Saya pernah dan yang paling diingat banget itu dua kejadian yang benar-benar membuat saya jadi sangat bersyukur. Kejadian pertama itu sewaktu saya SMP, sekitar tahun awal 2000an. Saya mengambil les bahasa Inggris di kawasan Pangadegan - Kalibata. Daerah itu memang terkenal dengan kawasan lintasan kereta apinya. Dan sudah pasti akan lalu lalang kereta yang sangat sibuk itu.
Suatu sore saat pulang dari tempat les, aku dan ke tiga teman-temanku memutuskan untuk tidak menaiki ojek seperti biasanya untuk ke Kalibata. Dari Pangadegan biasanya memang kami selalu naik ojek untuk ke Kalibata dan naik angkot untuk pulang ke rumah. Tapi kali ini kita mau mencoba naik angkot. Karena naik angkot mengaharuskan kita untuk menyebrang perlintasan rel kereta api, maka kita jalan dulu ke arah gang untuk menyebrang. Namanya masih anak SMP, dan kita semua cewek maka yang ada dijalan adalah bercanda terus dan sesekali main dorong-dorongan. Menyusuri gang kecil dan agak sedikit gelap karena sudah sore dan juga mendung. Dan dua tiga langkah lagi kita akan menyebrang rel, tiba-tiba kita diberhentikan oleh seorang wanita dengan merentangkan tangannya guna kita berhenti. Lebih tua dari kita dan memakai jilbab panjang. Jaman itu jilbab panjang masih jarang dan kami pun melihatnya tidak biasa. Dan apa yang terjadi? Kereta pun lewat!!

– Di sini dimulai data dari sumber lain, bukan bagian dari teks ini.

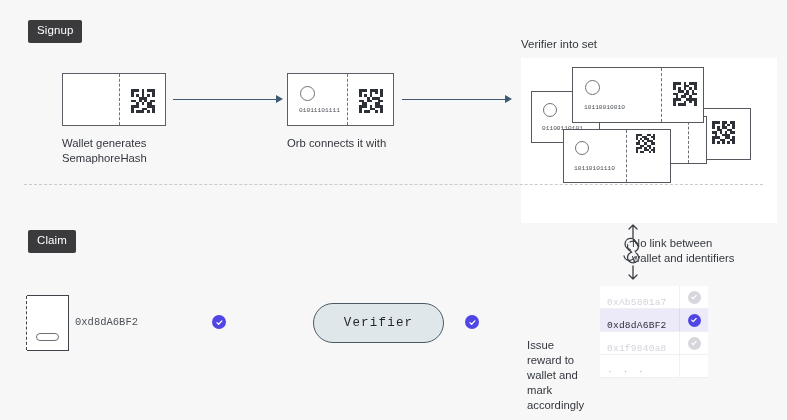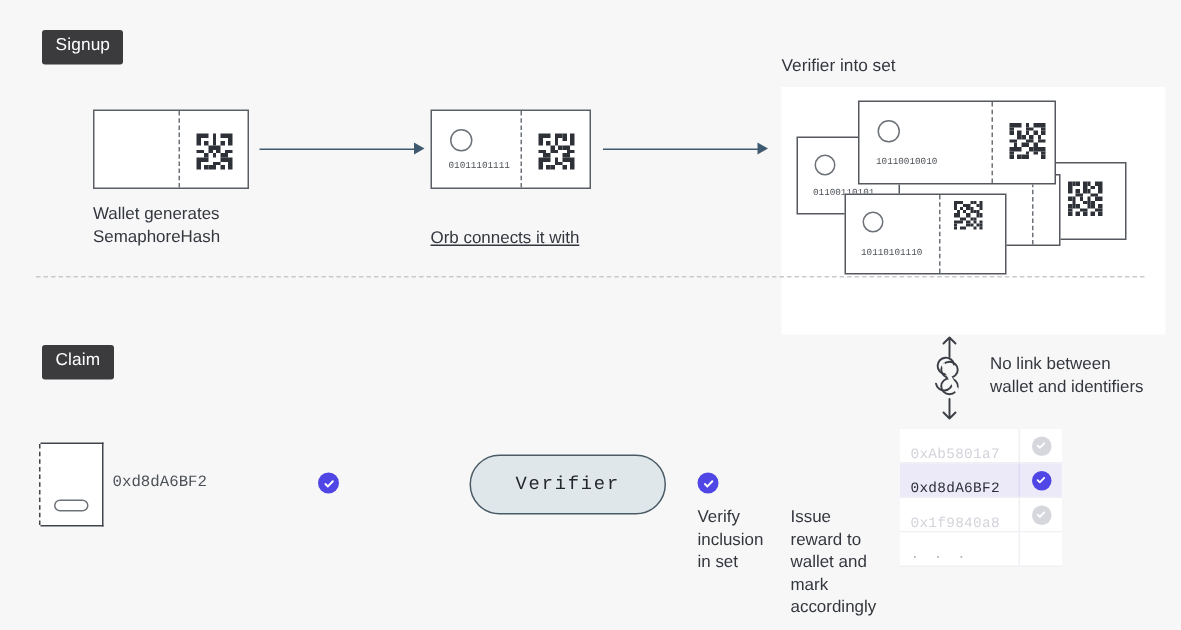"Orb connects it with" div.caption { text-decoration: underline -> none; top: 152px -> 136px }
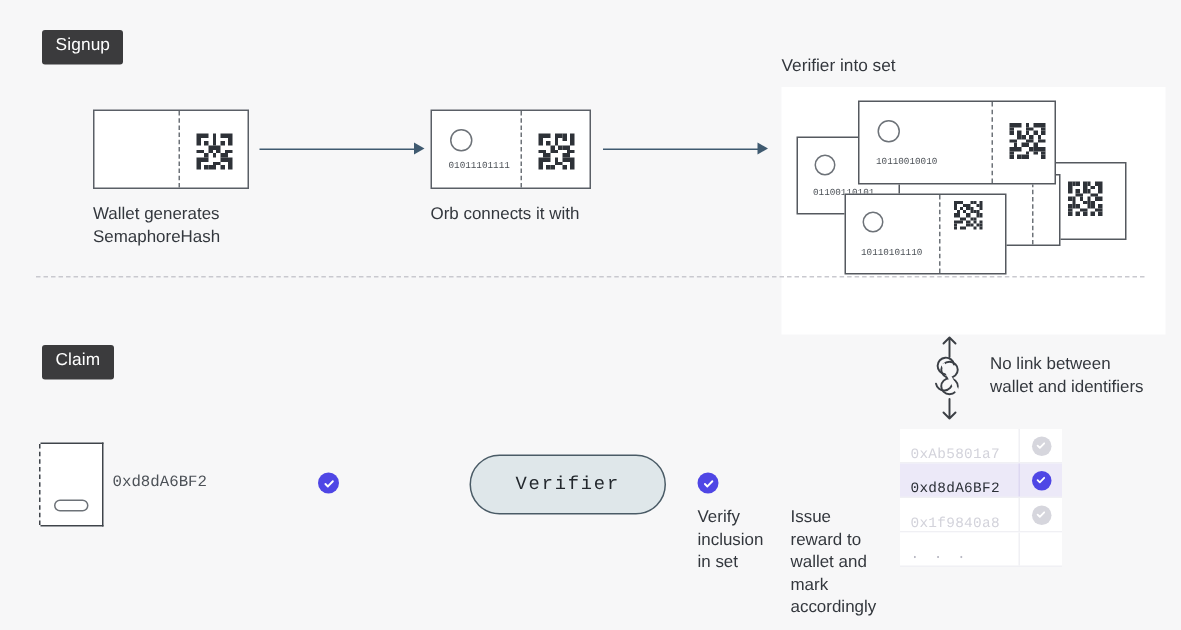"No link between" #nolink-text { left: 660px -> 632px }
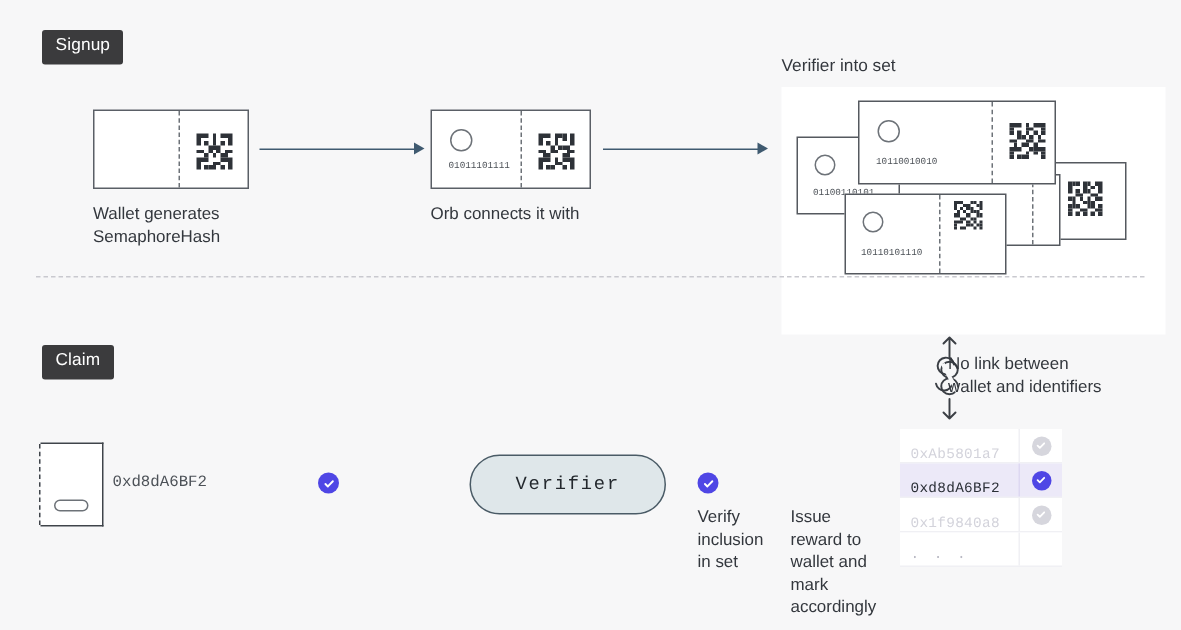"Verify" div.caption { html: <div> <div>Verify</div> <div>inclusion</div> <div>in set</div> </div> -> none }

Wuuuzzzz.. Angin kencang karena kereta lewatpun membuat rambut kami cukup berantakan. Dan ya, kereta lewat! Sekali lagi kereta lewat sangat cepat. Dengan terbengong kamipun selamat. Entah bagaimana jika kami yang masih SMP itu, yang masih suka bercanda ga inget tempat tidak dihentikan langkahnya oleh kakak wanita tadi. Dengan masih deg degan dan bengong kamipun mengucapkan terimakasih yang amat besar. Dan kakak itupun tersenyum sambil berkata untuk lain kali lebih berhati-hati. Memang salah kami dan jujur saat itu aku dan teman-teman tidak mengerti bagaimana cara membaca tanda lampu kereta mau lewat atau tidak. Dan itu benar-benar membuat kami lebih sangat berhati-hati setelahnya.
Yang kedua adalah saat saya dan mantan pacar yang sudah menjadi suami ini. Sepulang dari kampus, seperti biasa kami melewati Lenteng Agung untuk pulang ke arah Depok. Ditengah jalan dengan sangat cepat kejadian motor jatuhpun terjadi. Kami yang saat itu melaju dengan kecepatan 60km/jam sudah berada di bawah. Terseret 50M kedepan dan saat saya pribadi membuka mata, yang terjadi adalah ban motor orang ada dihadapan saya. Beruntung si pengendara sangat tepat waktu mengerem motornya. Entah apa yang terjadi bila ia telat sedikit saja. Karena benar-benar ban motor itu didepan muka saya. Alhamdulillah sekali kami selamat, dan hanya mengalami syok dan luka kecil. Ya, Alhamdulillah sekali lukanya kecil di bagian lutut saya dan lecet dibagian kaki suami, eh dulu masih pacar deng. Yang terjadi sebenarnya adalah karena mobil yang tadinya ada di lajur sebelah paling kanan tiba-tiba ambil jalan ke tengah dimana motor kami sedang melaju. Maka tersenggollah motor kami dengan badan mobil bagian belakang. Tapi saat itu si mobil tidak berhenti dan terus melaju. Tidak apa sih sebenernya, karena yang terpenting adalah kami selamat dan tidak luka berat. Maka semenjak itu juga kami jadi makin dan lebih berhati-hati dalam berkendara. Karena sebenarnya maut itu sangat dekat dengan kita.